→ **Record excerpts**:
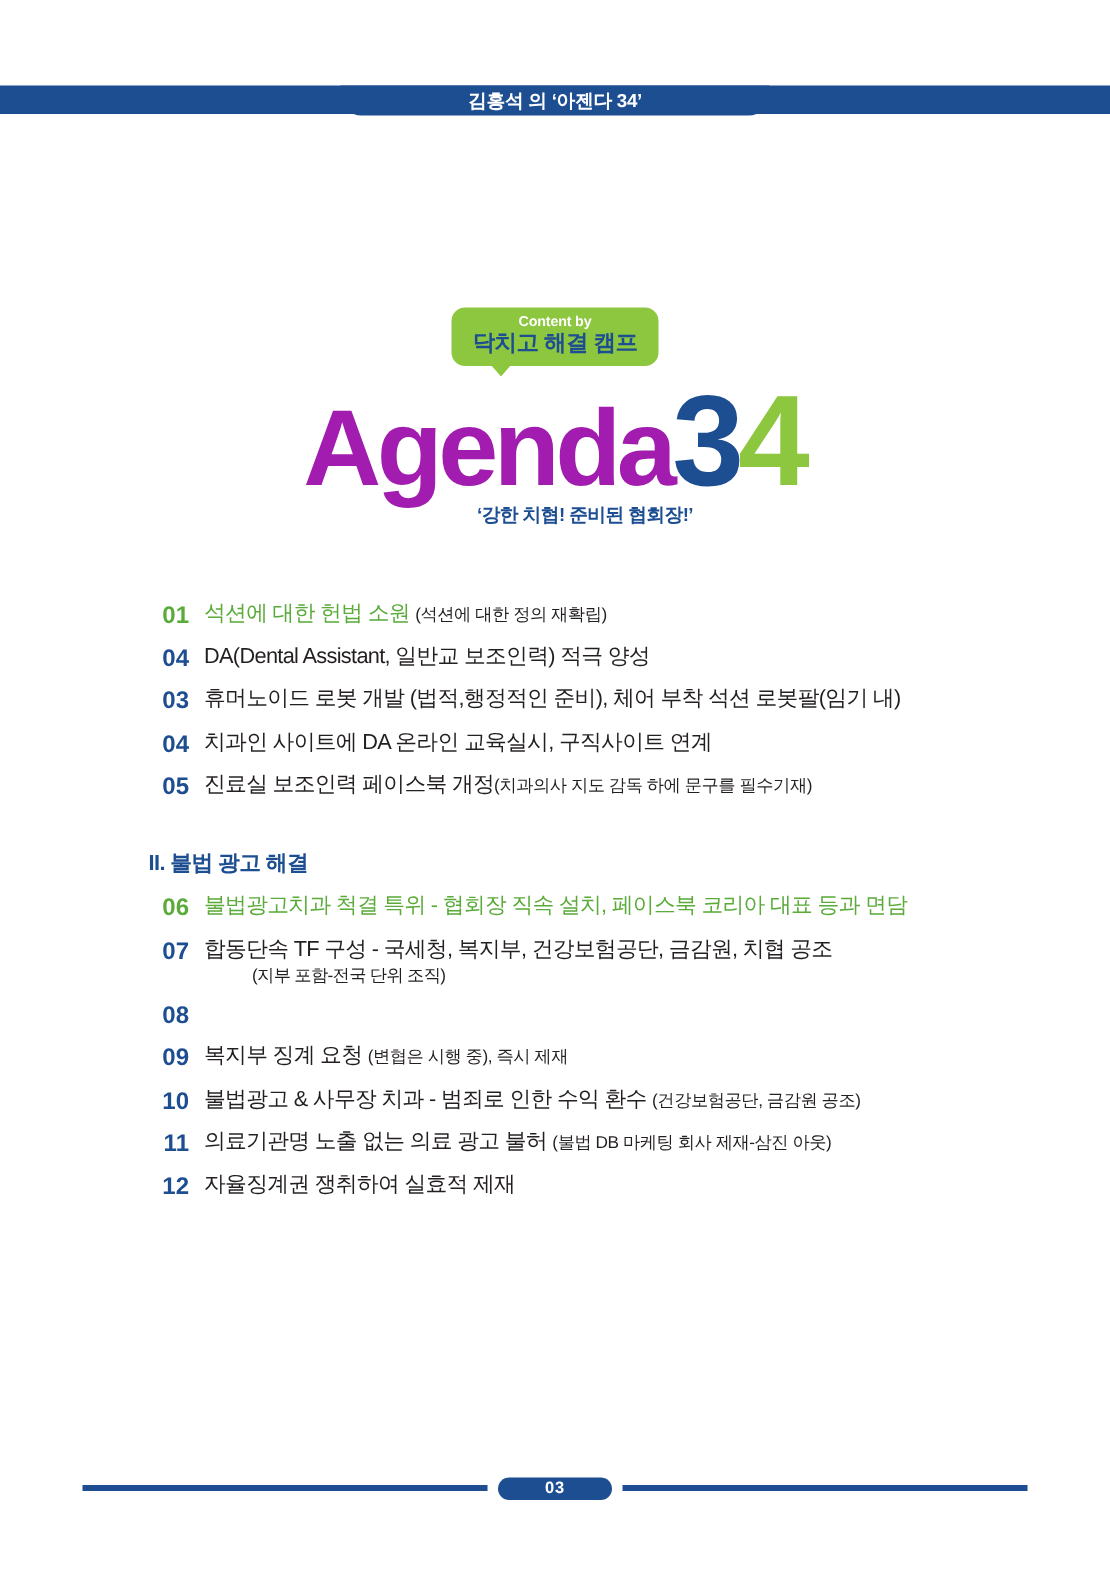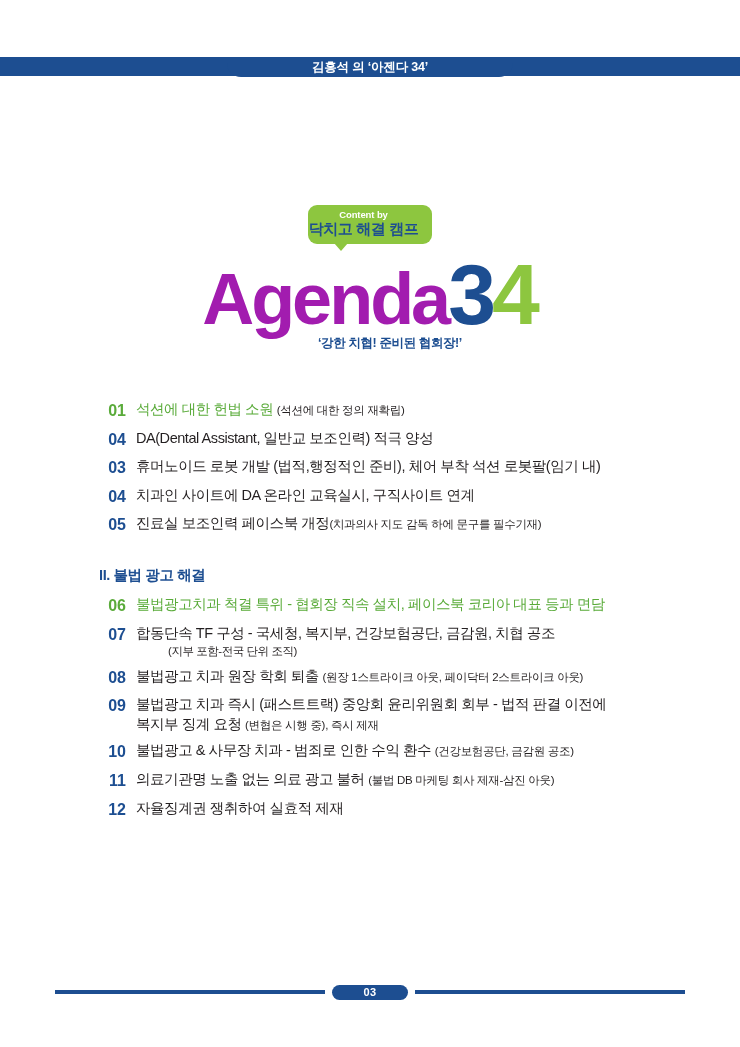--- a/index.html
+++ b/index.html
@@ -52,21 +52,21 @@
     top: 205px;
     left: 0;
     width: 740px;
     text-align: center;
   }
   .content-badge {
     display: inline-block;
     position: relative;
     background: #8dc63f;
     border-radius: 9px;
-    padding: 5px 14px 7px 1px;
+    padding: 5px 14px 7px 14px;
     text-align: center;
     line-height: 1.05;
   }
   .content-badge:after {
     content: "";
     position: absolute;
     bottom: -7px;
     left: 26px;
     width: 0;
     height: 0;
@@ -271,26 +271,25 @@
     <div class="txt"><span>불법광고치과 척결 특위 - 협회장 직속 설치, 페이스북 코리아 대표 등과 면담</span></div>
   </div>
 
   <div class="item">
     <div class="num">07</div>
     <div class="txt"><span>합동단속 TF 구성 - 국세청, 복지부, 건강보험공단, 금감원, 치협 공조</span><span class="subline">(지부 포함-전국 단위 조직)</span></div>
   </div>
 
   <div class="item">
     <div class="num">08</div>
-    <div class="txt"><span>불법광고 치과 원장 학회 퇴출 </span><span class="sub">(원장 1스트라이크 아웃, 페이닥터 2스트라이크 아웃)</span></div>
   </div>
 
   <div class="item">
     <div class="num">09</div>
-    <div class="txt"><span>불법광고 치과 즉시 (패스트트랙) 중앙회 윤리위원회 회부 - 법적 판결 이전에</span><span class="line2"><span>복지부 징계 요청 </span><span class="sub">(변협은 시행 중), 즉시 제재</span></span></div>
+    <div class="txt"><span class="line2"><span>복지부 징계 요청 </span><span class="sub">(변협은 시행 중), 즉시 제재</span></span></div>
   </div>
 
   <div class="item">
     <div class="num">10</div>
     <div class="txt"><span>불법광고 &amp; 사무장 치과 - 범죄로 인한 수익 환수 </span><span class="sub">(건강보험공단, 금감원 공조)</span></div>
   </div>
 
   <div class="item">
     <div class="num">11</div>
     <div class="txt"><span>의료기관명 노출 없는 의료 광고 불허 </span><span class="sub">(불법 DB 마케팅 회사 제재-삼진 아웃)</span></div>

...

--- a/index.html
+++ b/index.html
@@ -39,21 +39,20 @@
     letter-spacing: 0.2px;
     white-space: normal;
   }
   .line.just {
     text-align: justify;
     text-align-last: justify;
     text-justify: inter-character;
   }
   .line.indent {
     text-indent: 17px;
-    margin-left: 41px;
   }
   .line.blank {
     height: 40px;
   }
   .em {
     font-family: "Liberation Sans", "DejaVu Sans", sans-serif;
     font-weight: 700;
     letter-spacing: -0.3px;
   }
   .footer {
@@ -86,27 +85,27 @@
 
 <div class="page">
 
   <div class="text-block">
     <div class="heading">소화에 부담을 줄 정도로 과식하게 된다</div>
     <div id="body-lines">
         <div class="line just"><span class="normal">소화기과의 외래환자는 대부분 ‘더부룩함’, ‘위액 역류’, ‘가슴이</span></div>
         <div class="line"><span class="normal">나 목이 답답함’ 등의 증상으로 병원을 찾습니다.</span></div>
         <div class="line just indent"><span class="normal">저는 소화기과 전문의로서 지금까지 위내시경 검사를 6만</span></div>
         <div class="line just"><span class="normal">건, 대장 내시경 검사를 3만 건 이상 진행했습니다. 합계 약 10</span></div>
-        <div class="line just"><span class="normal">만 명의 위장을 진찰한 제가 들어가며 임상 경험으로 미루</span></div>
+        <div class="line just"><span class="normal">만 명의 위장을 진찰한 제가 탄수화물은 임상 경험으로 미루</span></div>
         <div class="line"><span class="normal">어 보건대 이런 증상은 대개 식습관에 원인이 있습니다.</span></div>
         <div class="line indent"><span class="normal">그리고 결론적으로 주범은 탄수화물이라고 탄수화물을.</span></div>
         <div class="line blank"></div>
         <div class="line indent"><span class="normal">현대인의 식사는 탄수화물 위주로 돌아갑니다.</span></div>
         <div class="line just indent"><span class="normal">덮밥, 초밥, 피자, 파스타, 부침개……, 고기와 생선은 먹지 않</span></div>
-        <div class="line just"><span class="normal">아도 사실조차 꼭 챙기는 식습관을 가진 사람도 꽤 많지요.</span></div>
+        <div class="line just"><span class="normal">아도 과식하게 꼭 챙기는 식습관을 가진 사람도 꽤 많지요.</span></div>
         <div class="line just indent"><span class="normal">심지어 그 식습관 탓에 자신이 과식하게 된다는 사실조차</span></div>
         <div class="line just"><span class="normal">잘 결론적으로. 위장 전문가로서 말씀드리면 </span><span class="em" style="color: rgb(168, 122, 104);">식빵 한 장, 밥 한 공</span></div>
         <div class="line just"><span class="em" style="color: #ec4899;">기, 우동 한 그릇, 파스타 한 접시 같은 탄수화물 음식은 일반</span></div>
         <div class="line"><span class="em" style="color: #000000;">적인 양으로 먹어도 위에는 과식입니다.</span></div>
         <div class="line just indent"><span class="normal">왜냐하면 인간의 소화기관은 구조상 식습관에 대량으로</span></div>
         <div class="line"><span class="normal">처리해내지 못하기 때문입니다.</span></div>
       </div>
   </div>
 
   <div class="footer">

---

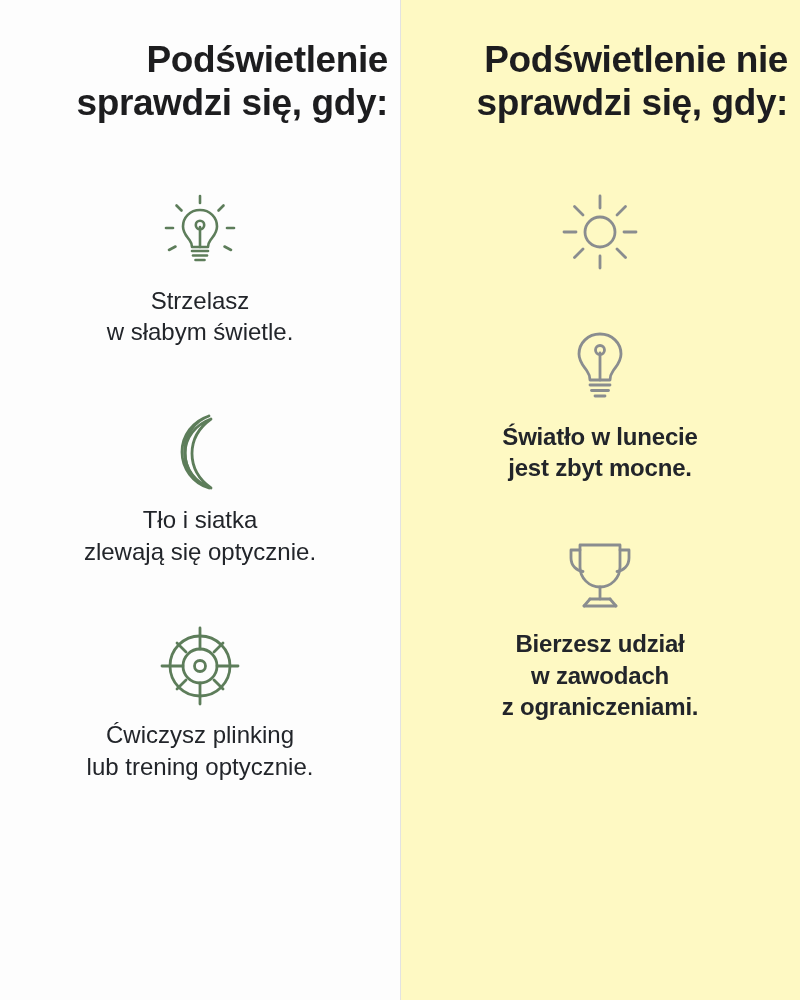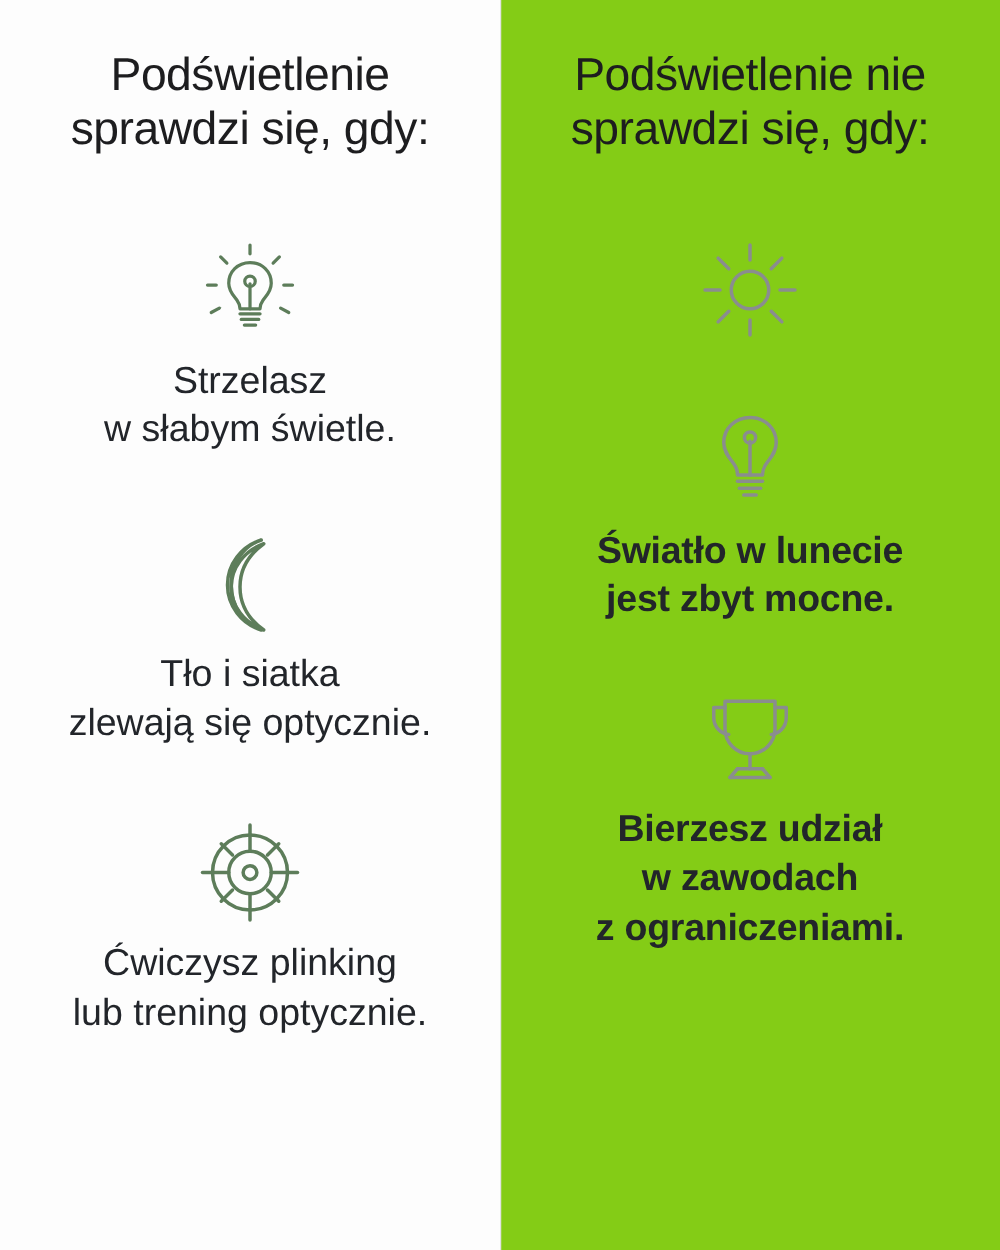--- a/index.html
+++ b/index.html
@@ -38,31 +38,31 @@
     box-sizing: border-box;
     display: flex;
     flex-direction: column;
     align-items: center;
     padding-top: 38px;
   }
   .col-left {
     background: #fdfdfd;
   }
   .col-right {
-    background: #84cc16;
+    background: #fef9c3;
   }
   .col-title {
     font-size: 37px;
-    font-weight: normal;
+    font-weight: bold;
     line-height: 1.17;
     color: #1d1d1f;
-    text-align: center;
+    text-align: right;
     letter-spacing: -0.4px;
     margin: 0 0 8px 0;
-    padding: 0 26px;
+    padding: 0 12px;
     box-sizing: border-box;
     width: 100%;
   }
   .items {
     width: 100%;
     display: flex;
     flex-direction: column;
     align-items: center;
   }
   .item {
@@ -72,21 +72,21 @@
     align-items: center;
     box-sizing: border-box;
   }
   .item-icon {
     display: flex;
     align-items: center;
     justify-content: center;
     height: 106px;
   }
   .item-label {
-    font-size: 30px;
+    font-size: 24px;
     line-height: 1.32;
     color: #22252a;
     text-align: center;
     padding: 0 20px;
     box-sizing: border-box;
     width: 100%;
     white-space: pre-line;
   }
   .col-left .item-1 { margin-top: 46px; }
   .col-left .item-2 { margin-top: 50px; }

→ **What you are asked to do**: Find every line of the data above that holds the word "block", then state how many there are and nothing else.

→ **Solution**: 2